Exercise set deadlines: six sets of weekly exercises, each with submission deadline on Wednesday (at 23:55) of the (respectively) following week.
The examination dates are given above.
Study Material: Material produced for the course such as lecture slides, external material.

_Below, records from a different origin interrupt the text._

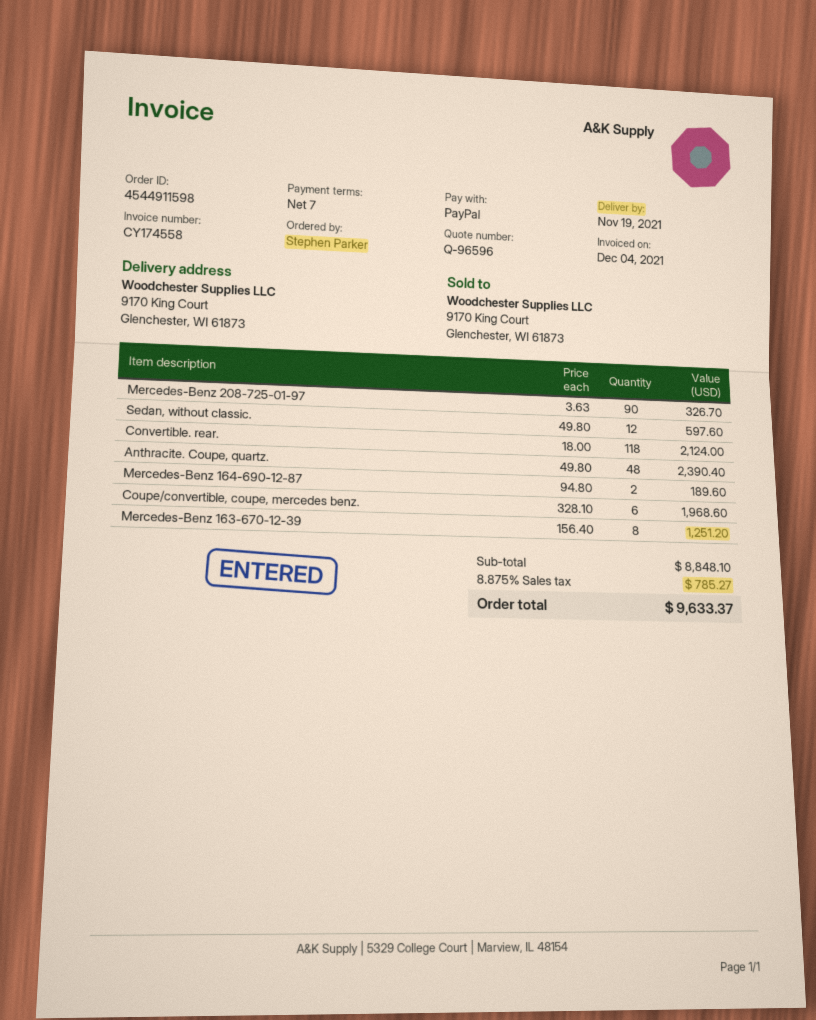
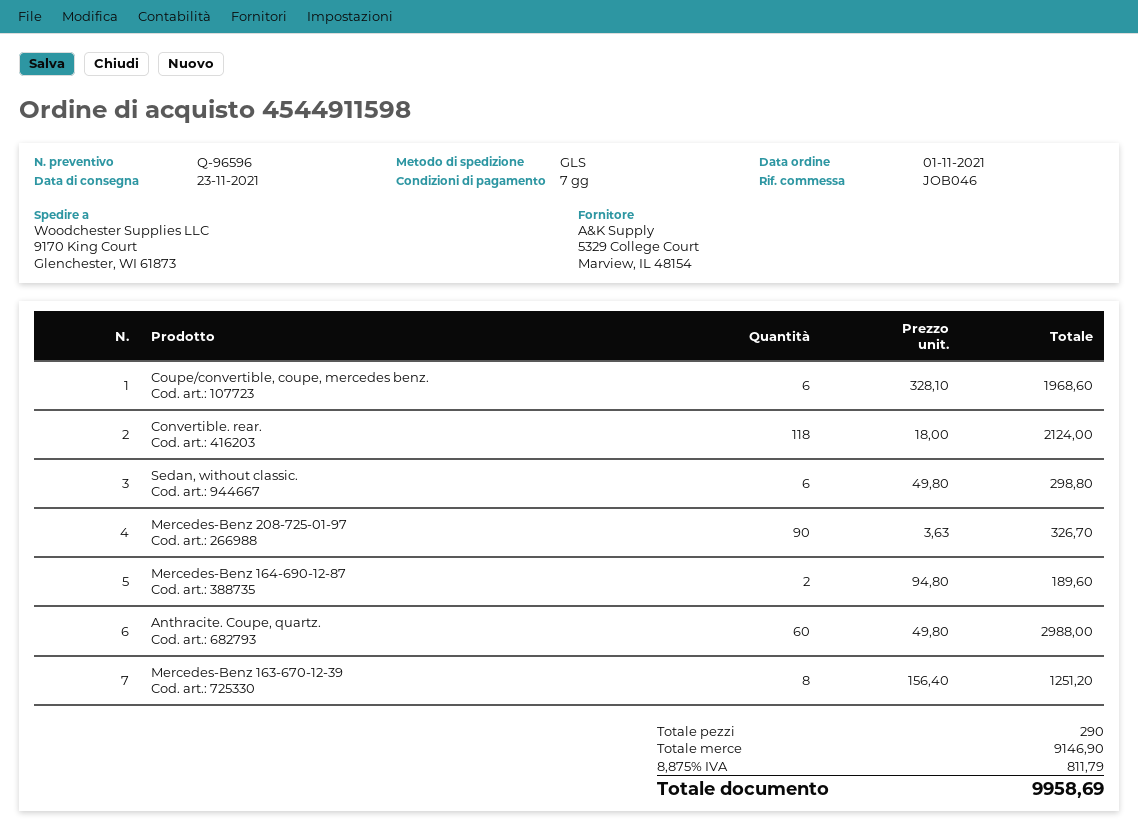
delivery date: 2021-11-19 -> 2021-11-23
Sedan, without classic.: 12 x 49.80 = 597.60 -> 6 x 49.80 = 298.80
Anthracite. Coupe, quartz.: 48 x 49.80 = 2390.40 -> 60 x 49.80 = 2988.00
subtotal: 8848.10 -> 9146.90
tax: 8.875% = 785.27 -> 8.875% = 811.79
total: 9633.37 -> 9958.69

The external material will include the 'Deep Learning'-book by Ian Goodfellow, Yoshua Bengio, and Aaron Courville, published by MIT Press in 2016 (online version freely available at http://www.deeplearningbook.org), Python- and Theano-related material.
Substitutes for Courses: 'CS-E4810 Machine Learning and Neural Networks'
Prerequisites: 'CS-E3210 Machine Learning: Basic Principles'-course (can be taken during the same autumn) or knowledge, skills and experience equivalent to that obtained from completing the course; basic courses in mathematics and probability; Python programming basics.
Grading Scale: 0-5
Language of Instruction: English
- First week of teaching (week 44, 30.10-5.11.)

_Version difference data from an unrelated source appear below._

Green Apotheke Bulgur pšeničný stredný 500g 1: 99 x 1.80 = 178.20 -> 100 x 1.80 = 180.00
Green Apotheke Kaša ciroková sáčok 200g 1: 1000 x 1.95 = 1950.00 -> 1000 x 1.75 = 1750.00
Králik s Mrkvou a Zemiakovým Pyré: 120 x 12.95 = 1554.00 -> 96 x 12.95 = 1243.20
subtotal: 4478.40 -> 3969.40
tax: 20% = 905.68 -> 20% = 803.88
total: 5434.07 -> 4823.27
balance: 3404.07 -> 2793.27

- Monday [30.10.]: Lecture 1 [JL]: Welcome to the course, course overview, deep learning overview, ML-recap.
- Tuesday [31.10.]: Lecture 2 [JL]: Feed-forward neural networks I, Theano.

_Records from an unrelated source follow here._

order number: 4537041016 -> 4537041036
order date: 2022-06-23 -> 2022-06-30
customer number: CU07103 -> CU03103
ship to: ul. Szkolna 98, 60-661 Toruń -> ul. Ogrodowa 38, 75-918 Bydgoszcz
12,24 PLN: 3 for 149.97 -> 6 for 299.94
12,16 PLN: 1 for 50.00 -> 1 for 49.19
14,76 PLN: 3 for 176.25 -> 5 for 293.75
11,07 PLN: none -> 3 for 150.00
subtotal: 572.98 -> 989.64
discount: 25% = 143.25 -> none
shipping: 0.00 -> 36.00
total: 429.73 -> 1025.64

- Thursday-Friday: Computer class exercise sessions, exercise set 1.
- Second week of teaching (week 45, 6.11.-12.11.)
- Monday [6.11.]: Lecture 3 [JL]: Feed-forward neural networks II, Practical methodologies I.
- Tuesday [7.11.]: Lecture 4 [JK]: Convolutional neural networks I, Practical methodologies II.
- Wednesday [8.11.]: Exercise set 1 submission deadline (at 23:55).
- Thursday-Friday: Computer class exercise sessions, exercise set 2.
- Third week of teaching (week 46, 13.11.-19.11.)
- Monday [13.11.]: Lecture 5 [JK]: Convolutional neural networks II.
- Tuesday [14.11]: Lecture 6 [AK]: Optimization for training deep models.
- Wednesday [15.11.]: Exercise set 2 submission deadline (at 23:55).
- Thursday-Friday: Computer class exercise sessions, exercise set 3.
- Fourth week of teaching (week 47, 20.11.-26.11.):
- Monday [20.11.]: Lecture 7 [AK]: Regularization for deep learning.
- Tuesday [21.11.]: Lecture 8 [AK]: Sequence modelling, recurrent neural networks.
- Wednesday [22.11.]: Exercise set 3 submission deadline (at 23:55).
- Thursday-Friday: Computer class exercise sessions, exercise set 4.
- Fifth week of teaching (week 48, 27.11.-3.12.):
- Monday [27.11.]: Lecture 9 [JK]: Linear factor models, autoencoders.
- Tuesday [28.11.]: Lecture 10 [JK]: Introduction to advanced probabilistic models and methods I (focus on variational autoencoders).
- Wednesday [29.11.]: Exercise set 4 submission deadline (at 23:55).
- Thursday-Friday: Computer class exercise sessions, exercise set 5.
- Sixth (last) week of teaching (week 49, 4.12.-10.12.):
- Monday [4.12.]: Lecture 11 [JK]: Introduction to advanced probabilistic models and methods II (focus on Boltzmann machine-based approaches).
- Tuesday [5.12.]: Lecture 12 [JL]: Applications: Computer vision, natural language processing, other.
- Wednesday [6.12.]: Exercise set 5 submission deadline (at 23:55).
- Thursday-Friday: Computer class exercise sessions, exercise set 6.
- Wednesday 13.12.2017: Exercise set 6 submission deadline (at 23:55).
- Friday 15.12.2017: first possibility to do the exam.
- Wednesday 31.1.2018: deadline of the mini-project (at 23:55).
- Monday 12.2.2018: second possibility to do the exam.
- Monday 21.5.2018: third possibility to do the exam.
- Friday 7.9.2018; fourth possibility to do the exam.
- Wednesday 24.10.2018; fifth (and last) possibility to do the exam.